**WHAT YOU HAVE TO DO:**
From the listing below, copy each line that contains the word "padding".
BEGIN
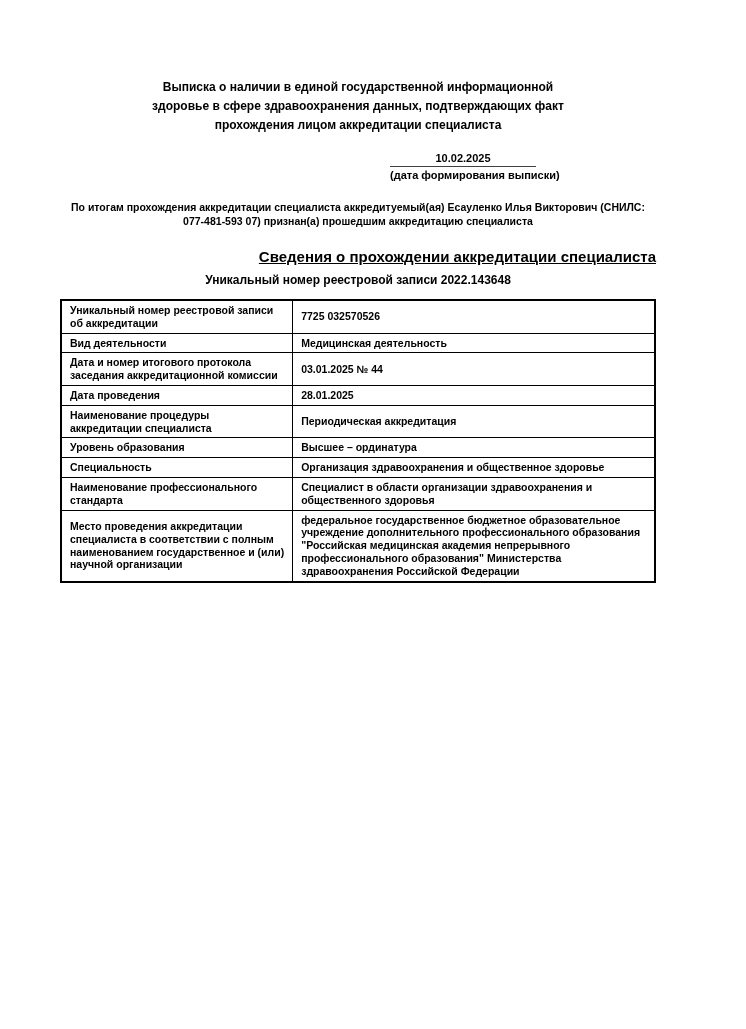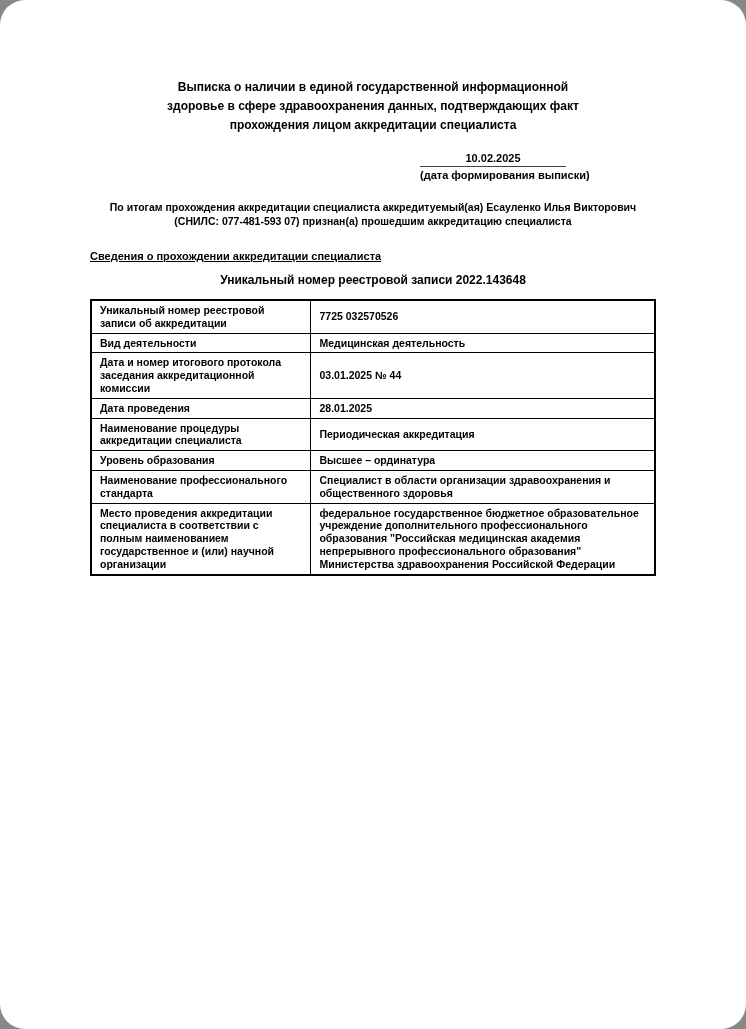--- a/index.html
+++ b/index.html
@@ -16,9 +16,8 @@
     background: #ffffff;
     color: #000000;
     box-sizing: border-box;
-    padding: 78px 90px 0 90px;
+    padding: 78px 90px 0 60px;
     overflow: hidden;
-    border-radius: 25px;
   }
   .doc-title {
     text-align: center;

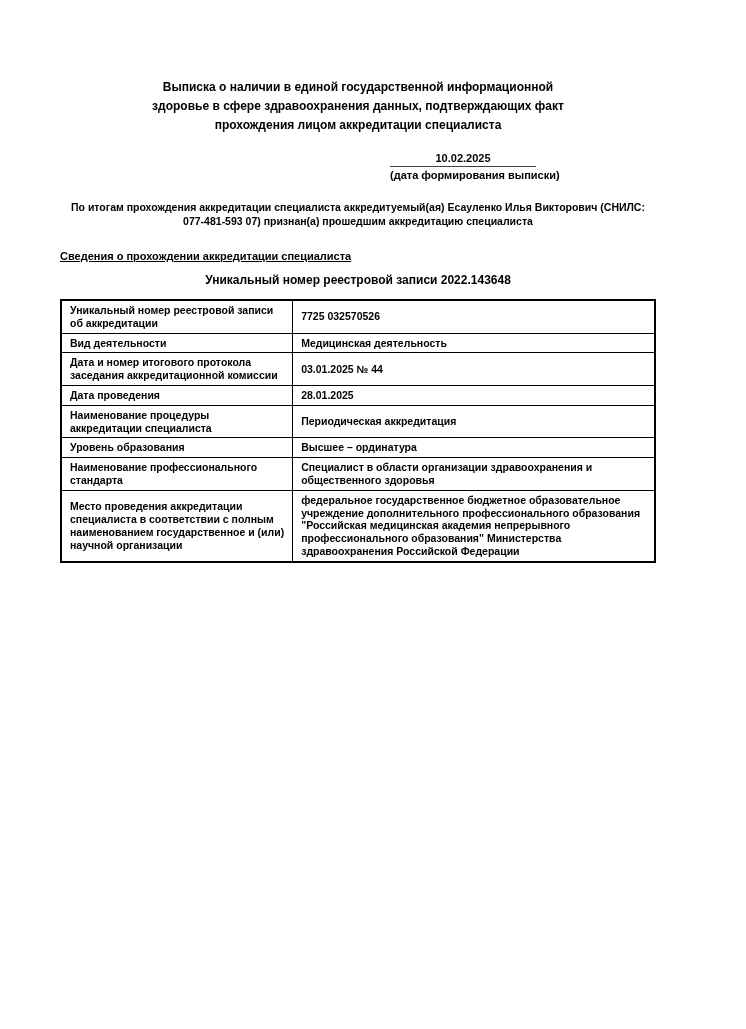--- a/index.html
+++ b/index.html
@@ -57,8 +57,8 @@
   }
   .section-heading {
     margin-top: 22px;
-    text-align: left;
-    font-size: 11px;
+    text-align: right;
+    font-size: 15px;
     font-weight: bold;
     text-decoration: underline;
     line-height: 13px;

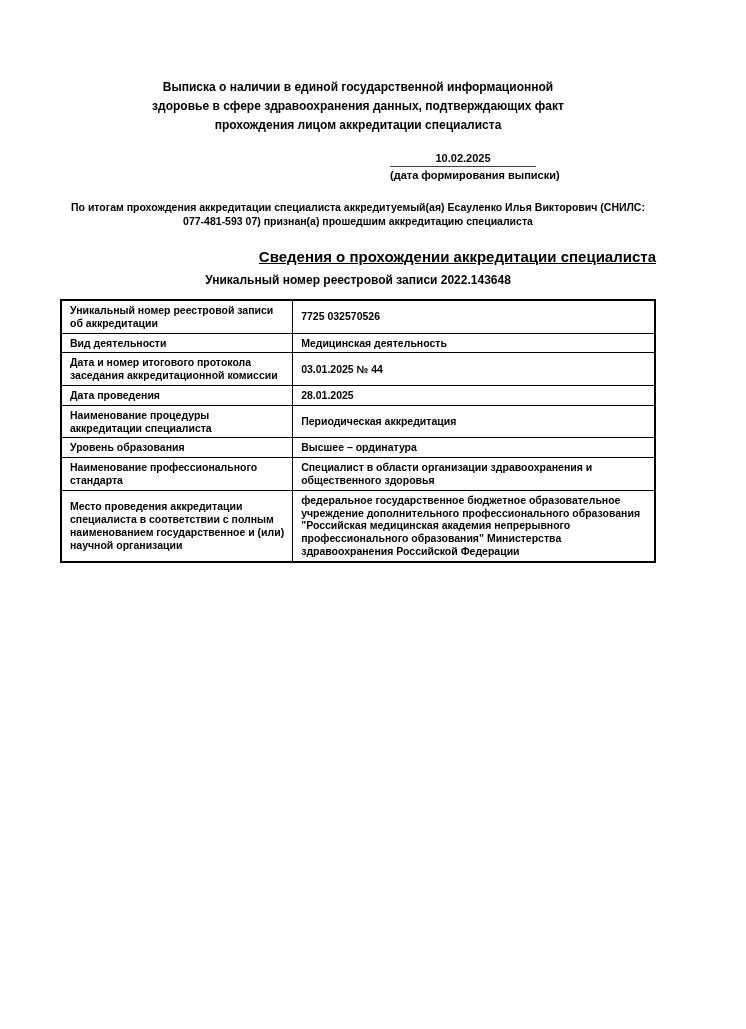--- a/index.html
+++ b/index.html
@@ -137,6 +137,10 @@
         <td class="value-cell">Высшее – ординатура</td>
       </tr>
       <tr>
+        <td class="label-cell">Специальность</td>
+        <td class="value-cell">Организация здравоохранения и общественное здоровье</td>
+      </tr>
+      <tr>
         <td class="label-cell">Наименование профессионального стандарта</td>
         <td class="value-cell">Специалист в области организации здравоохранения и общественного здоровья</td>
       </tr>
END
**RESPONSE:**
-    padding: 78px 90px 0 90px;
+    padding: 78px 90px 0 60px;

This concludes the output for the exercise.